AIM OF THE EXERCISE: Exactly reproduce the lines from the one holding "text-align: right ->" through the end of the records, including both boundary lines but no pictures.
---------- PROVIDED DATA ----------
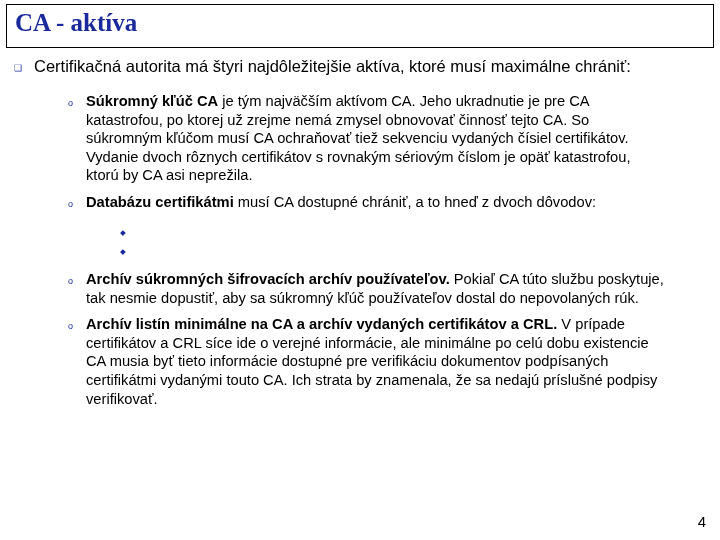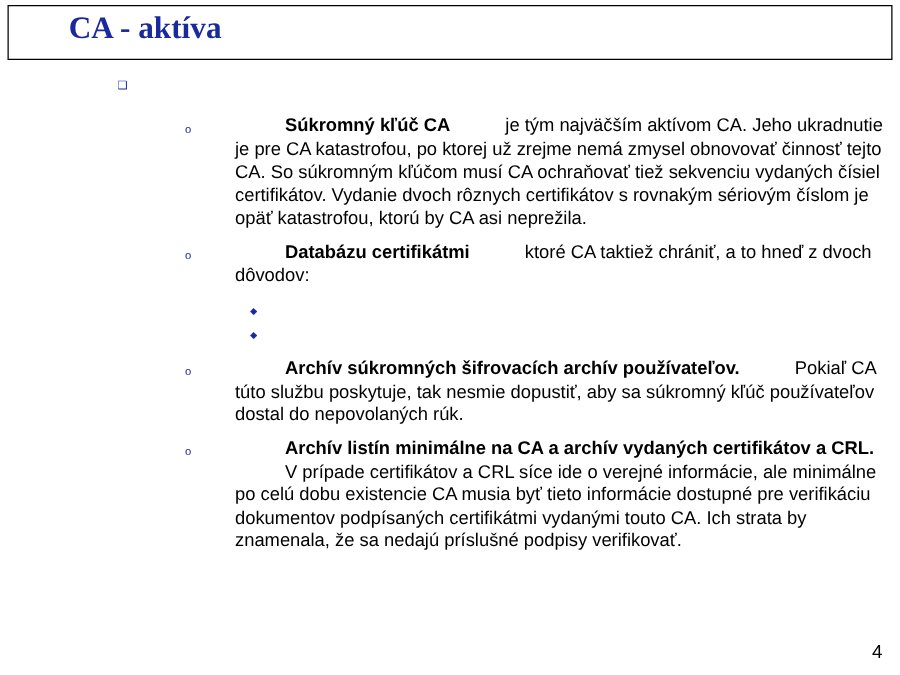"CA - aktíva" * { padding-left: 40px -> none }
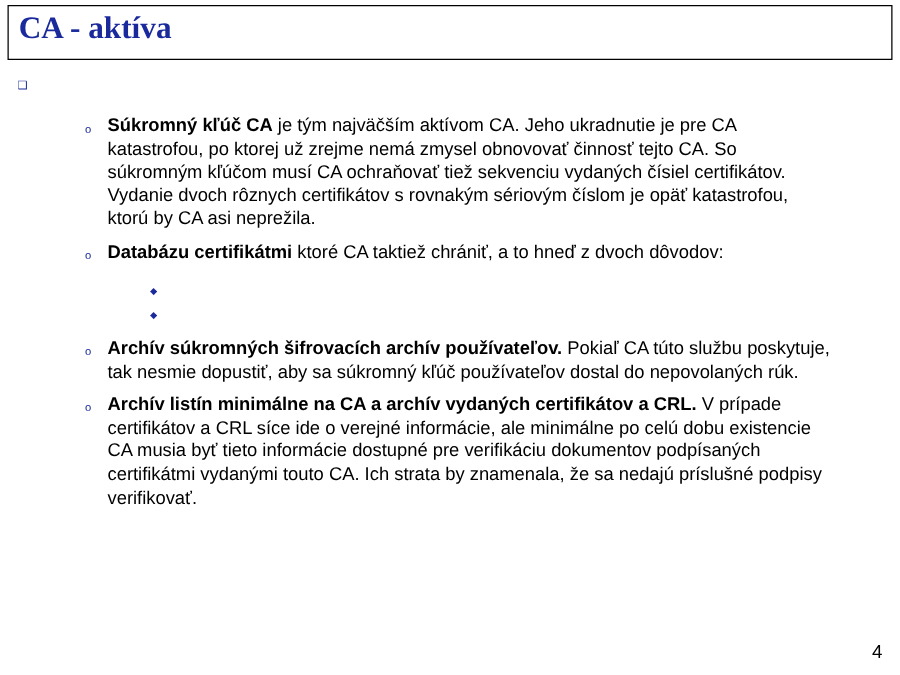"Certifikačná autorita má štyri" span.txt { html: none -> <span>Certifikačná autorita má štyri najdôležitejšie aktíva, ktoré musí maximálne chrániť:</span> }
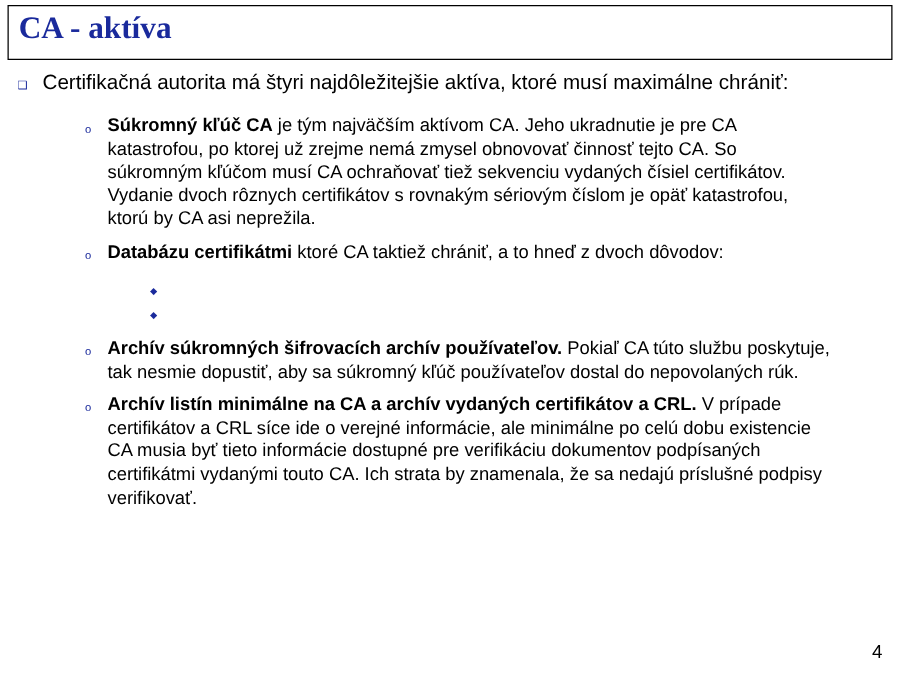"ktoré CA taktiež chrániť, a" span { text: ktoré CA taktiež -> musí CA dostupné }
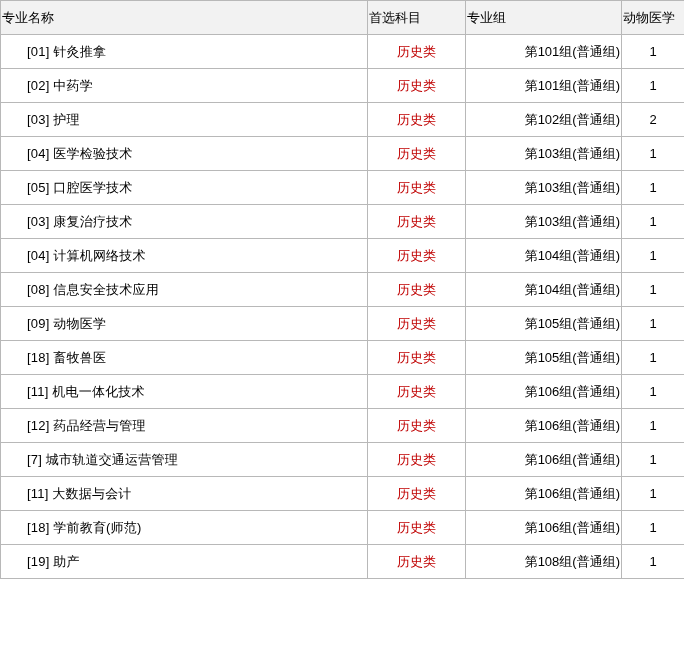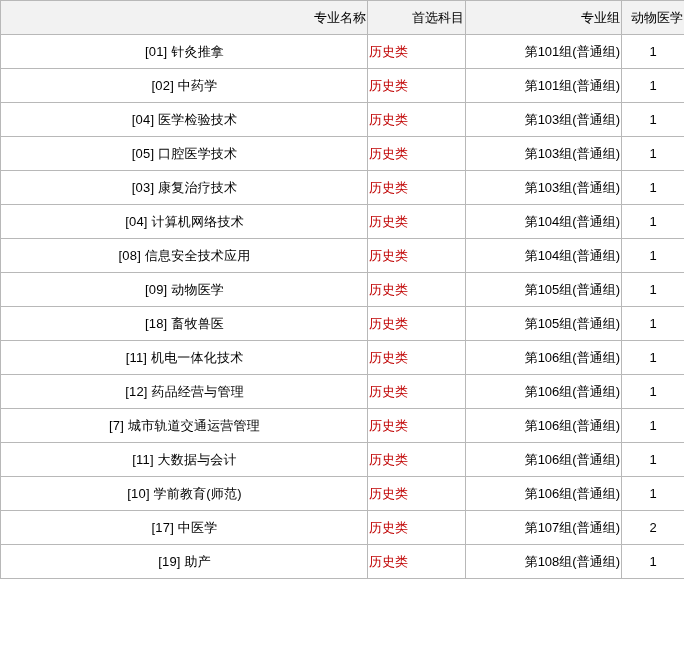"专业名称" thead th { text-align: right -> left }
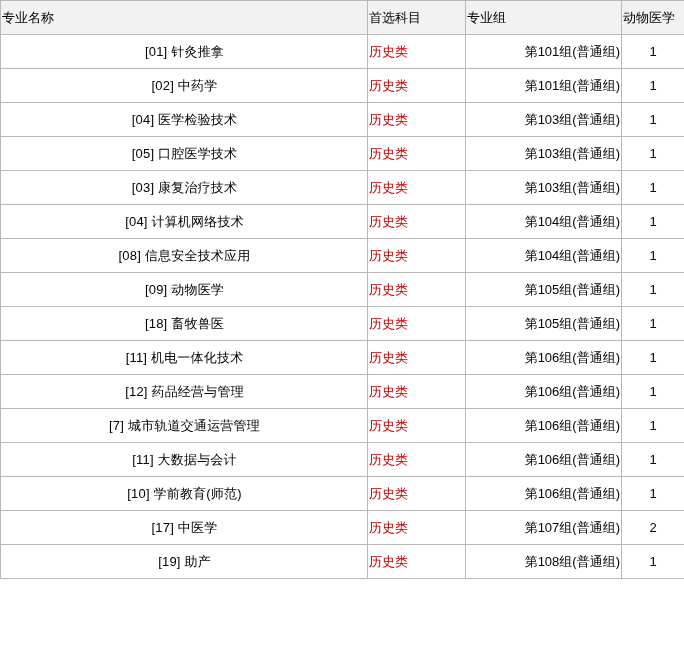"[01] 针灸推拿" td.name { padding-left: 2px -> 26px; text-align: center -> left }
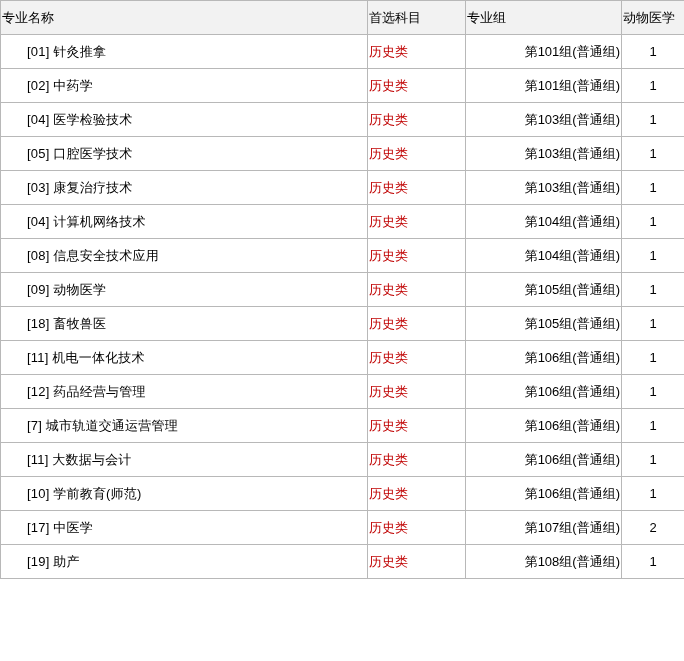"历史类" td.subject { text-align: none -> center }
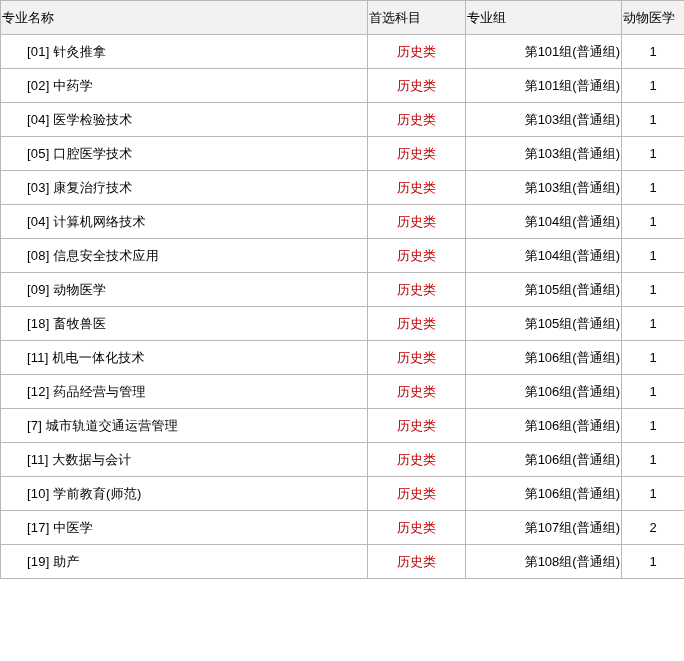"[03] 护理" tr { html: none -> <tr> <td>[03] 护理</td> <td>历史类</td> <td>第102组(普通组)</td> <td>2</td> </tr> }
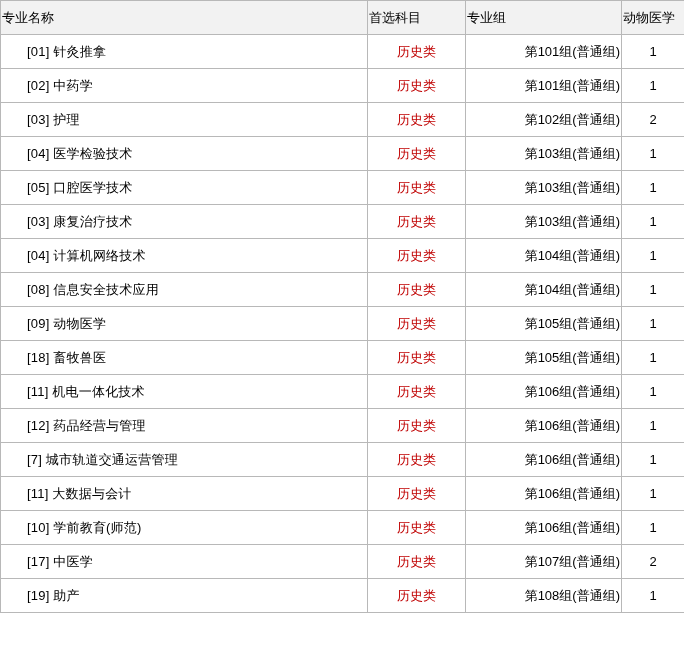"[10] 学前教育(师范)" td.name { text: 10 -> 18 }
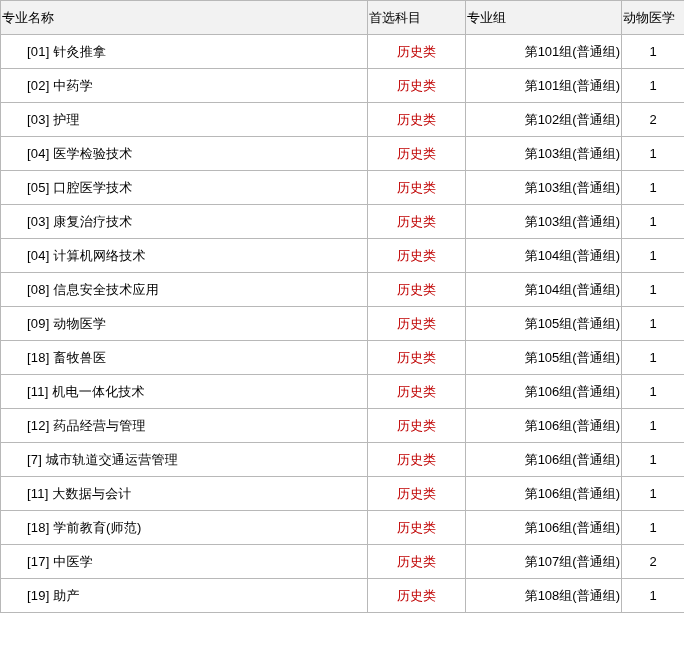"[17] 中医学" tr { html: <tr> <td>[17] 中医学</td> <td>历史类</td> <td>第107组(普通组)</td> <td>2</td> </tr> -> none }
----------
EXERCISE SOLUTION:
"专业名称" thead th { text-align: right -> left }
"[01] 针灸推拿" td.name { padding-left: 2px -> 26px; text-align: center -> left }
"历史类" td.subject { text-align: none -> center }
"[03] 护理" tr { html: none -> <tr> <td>[03] 护理</td> <td>历史类</td> <td>第102组(普通组)</td> <td>2</td> </tr> }
"[10] 学前教育(师范)" td.name { text: 10 -> 18 }
"[17] 中医学" tr { html: <tr> <td>[17] 中医学</td> <td>历史类</td> <td>第107组(普通组)</td> <td>2</td> </tr> -> none }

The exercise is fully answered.